Many opponents of the 2010 Citizens United decision thought the Supreme Court might take the Montana case as a way to revisit and modify Citizens United. The landmark 2010 ruling allowed corporations-which include businesses, nonprofit groups, and labor unions-to spend on politics directly, without separate political funds or limits or disclosure. It has altered the landscape of American politics, giving rise to candidates outside traditional party structures.
For example, some of the Tea Party candidates in Congress owe their successful campaigns to Super PACs (a Citizens United creation that allows unlimited spending without disclosure) rather than financial backing from the Republican Party. And Rick Santorum made it as far as he did in the GOP presidential primaries in part because of backing from a Super PAC.
The Supreme Court's decision Monday affirms its earthshaking 2010 ruling just as spending is ratcheting up in the 2012 presidential race. President Barack Obama's campaign has complained in recent days that outside groups supporting Mitt Romney will outspend the Obama campaign.
"We can't be outspent 10-to-1 and still win," Obama wrote his supporters in an email on Tuesday.
Meanwhile, labor unions have pledged to spend upwards of $400 million in support of Obama, and the president announced that he would accept the support of his own Super PAC, Priorities USA, despite condemning the Citizens United decision.
The Supreme Court justices made a "summary reversal" of the Montana Supreme Court's decision, which means that they didn't hear any oral arguments in the case. It only takes four justices to grant a hearing for a case, the same number that dissented from the Supreme Court's summary reversal on Monday (Justices Stephen Breyer, Ruth Bader Ginsburg, Sonia Sotomayor, and Elena Kagan). But the dissenting justices in the Montana case recognized that the same majority that voted for Citizens United (Chief Justice John Roberts and Justices Anthony Kennedy, Samuel Alito, Clarence Thomas, and Antonin Scalia) voted to reverse the Montana decision and would likely vote together again even if the case went to oral arguments.
Still, Breyer, writing for the dissenters, made his point. He quoted the Citizens United decision by saying that it would not "give rise to corruption or the appearance of corruption." But in Montana, he said, "Independent expenditures by corporations did in fact lead to corruption or the appearance of corruption. … Thus, Montana's experience, like considerable experience elsewhere since the court's decision in Citizens United, casts grave doubt on the court's supposition that independent expenditures do not corrupt or appear to do so."
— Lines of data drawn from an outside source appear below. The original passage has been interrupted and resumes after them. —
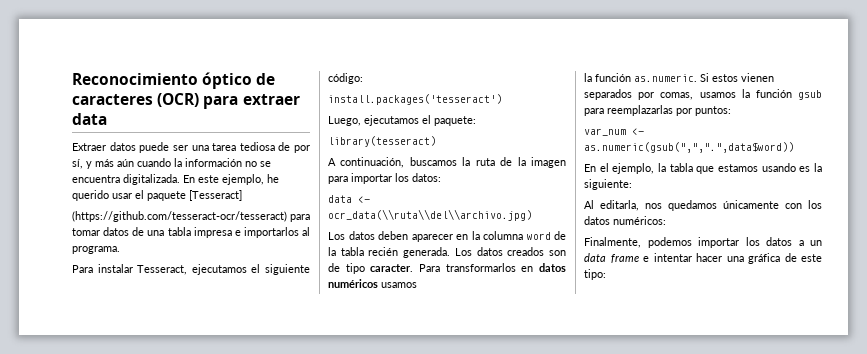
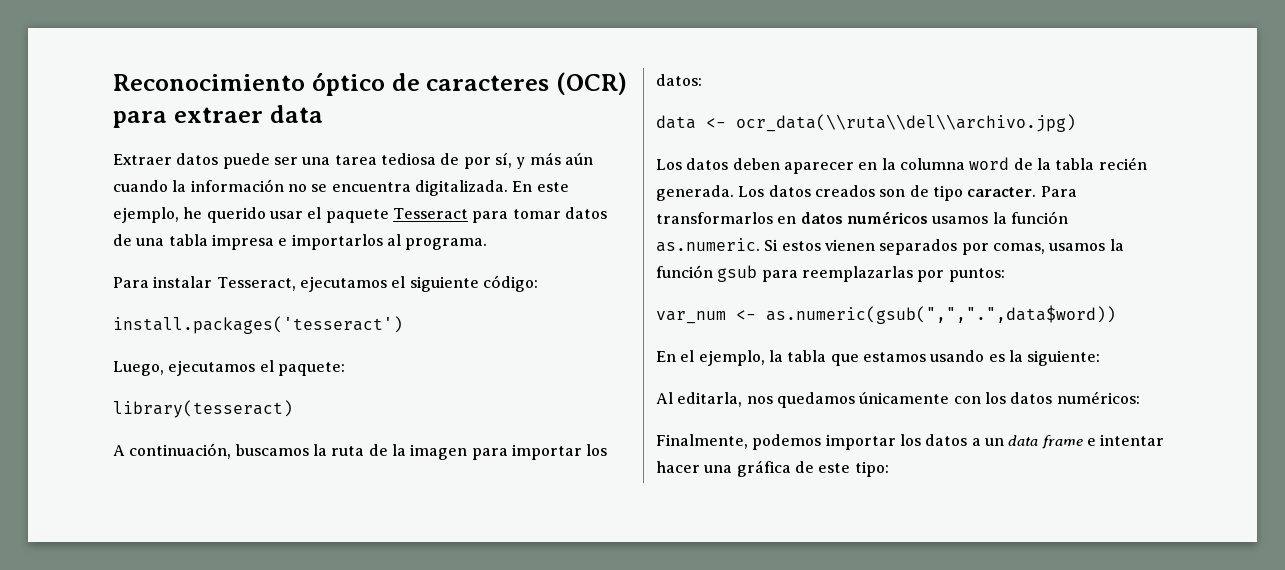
[189,190,242,201] [72,211,287,222] [Tesseract] // (https://github.com/tesseract-ocr/tesseract) -> [392,208,468,219] Tesseract
(417, 285) // -> (989, 220) none

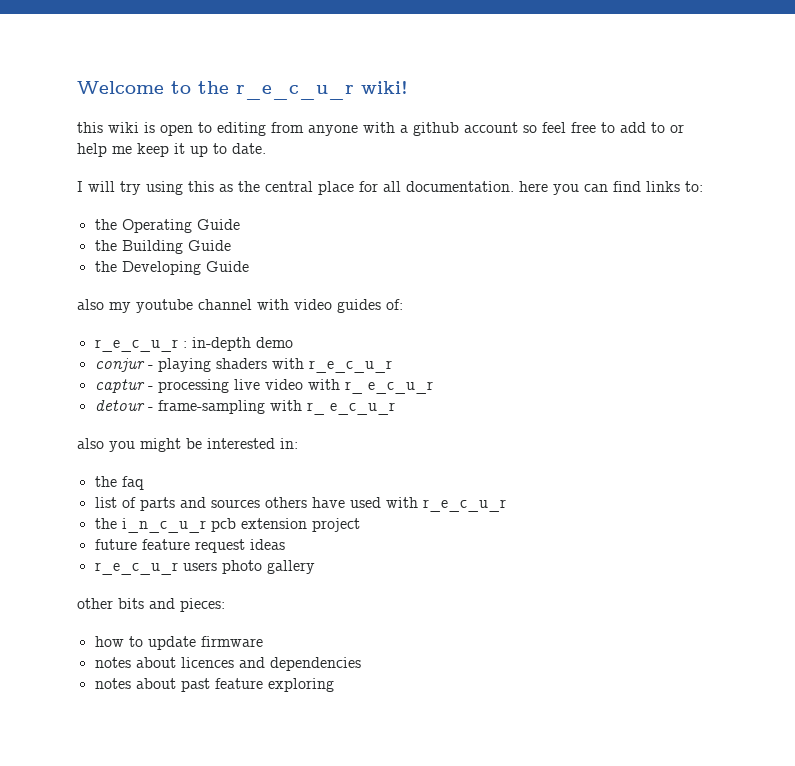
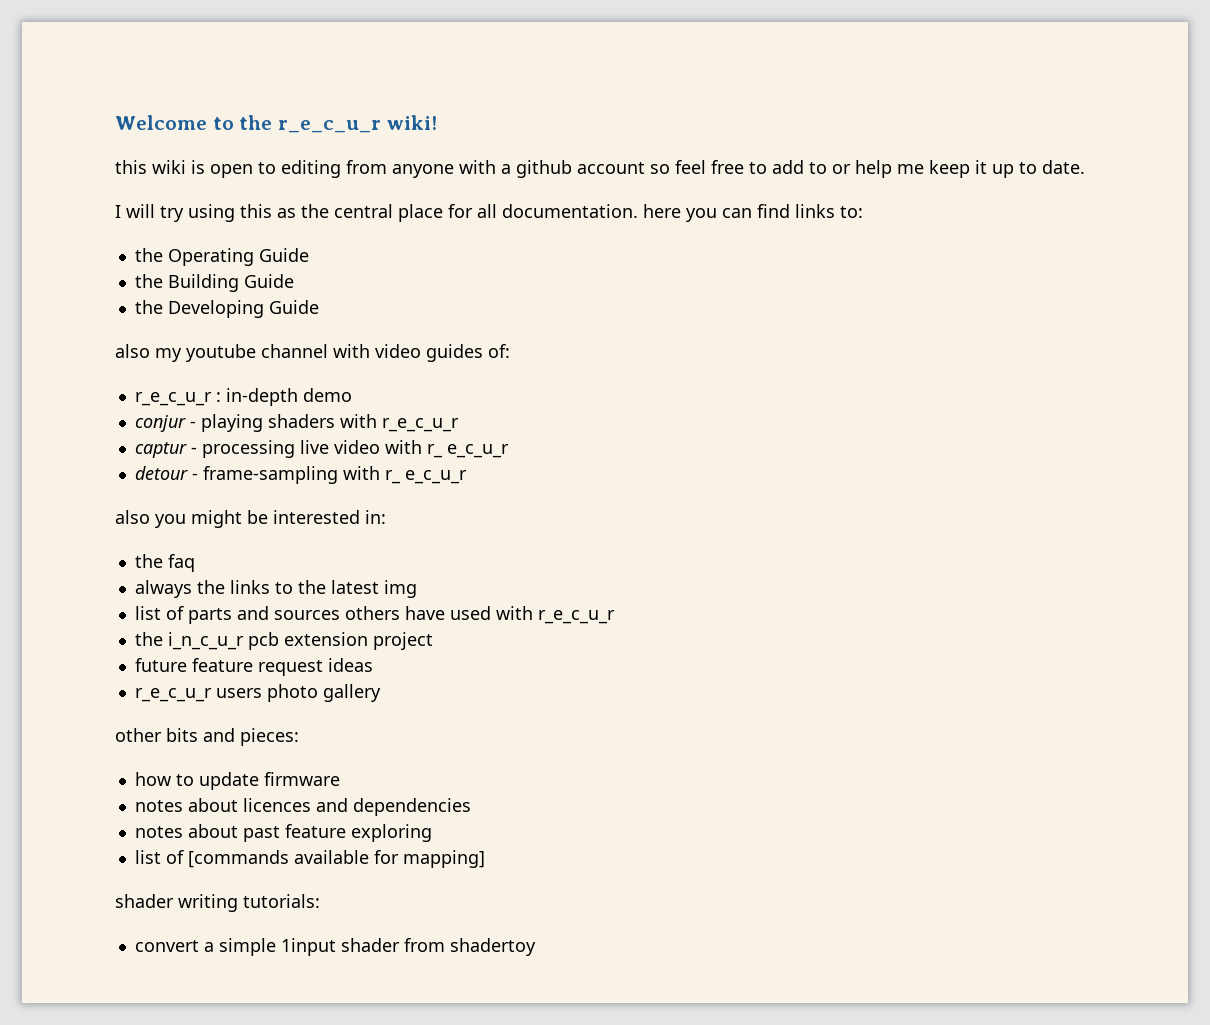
(144, 483) none -> [134,580,417,598] // always the links to the latest img
(334, 685) none -> [134,850,485,868] [115,894,320,912] [134,938,536,956] // list of [commands available for mapping] // shader writing tutorials: // convert a simple 1input shader from shadertoy

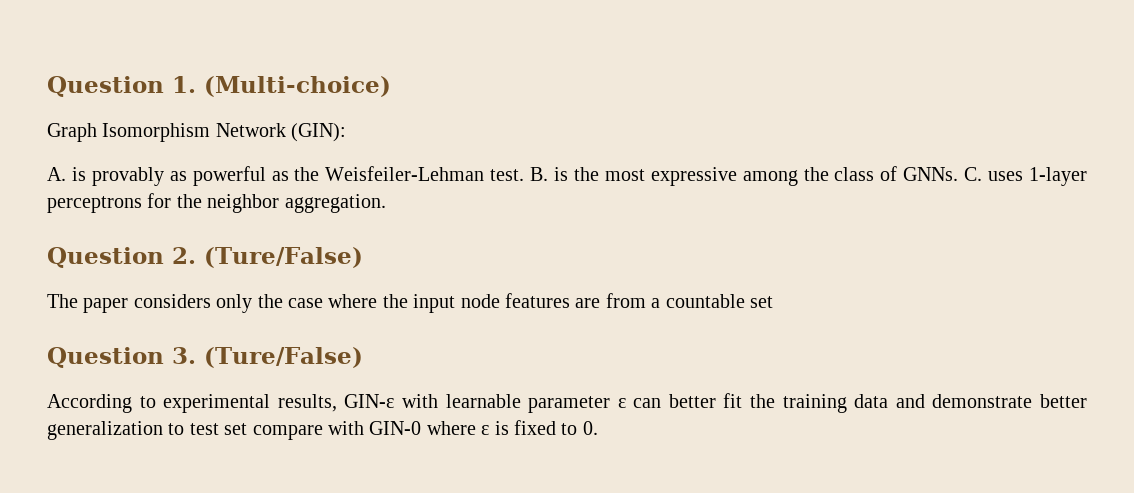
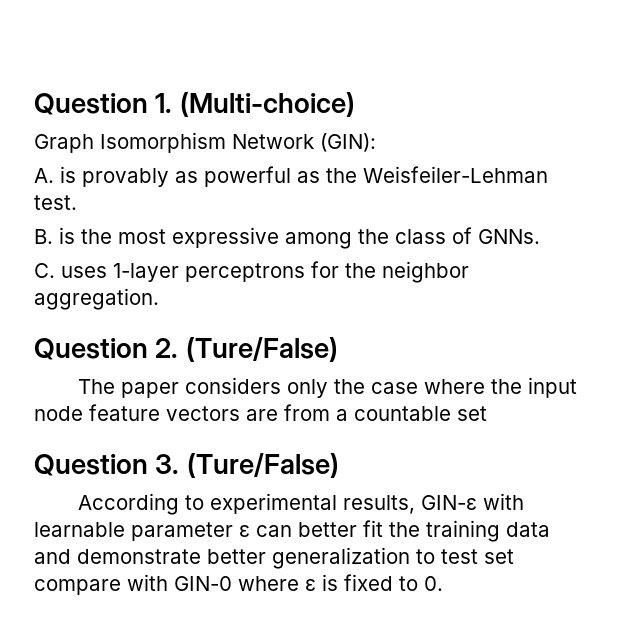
(525, 175) none -> (77, 202) //
(959, 174) none -> (540, 236) //
[504,293,570,308] features -> [89,404,240,421] feature vectors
Montana argued that it uniquely needed the ban on direct corporate spending in politics because of the state's history, saying that mining interests held sway in the state legislature a century ago because of their deep pockets and control over the state's resources. Montana law allowed corporations to spend money in politics, but they had to set up a separate political fund for that purpose. The state also argued that the Citizens United decision applied to federal elections, not state and local laws. The Supreme Court on Monday affirmed that their 2010 decision applied to all U.S. elections.
One of the two Montana Supreme Court judges who dissented from the state court's December 2011 decision wrote at the time that he was "deeply frustrated" with the Citizens United decision but that he couldn't ignore it.
"When the highest court in the country has spoken clearly on a matter of federal constitutional law, as it did in Citizens United," wrote Judge James Nelson, "the highest court in Montana-this court-is not at liberty to disregard or parse that decision in order to uphold a state law that, while politically popular, is clearly at odds with the Supreme Court's decisions."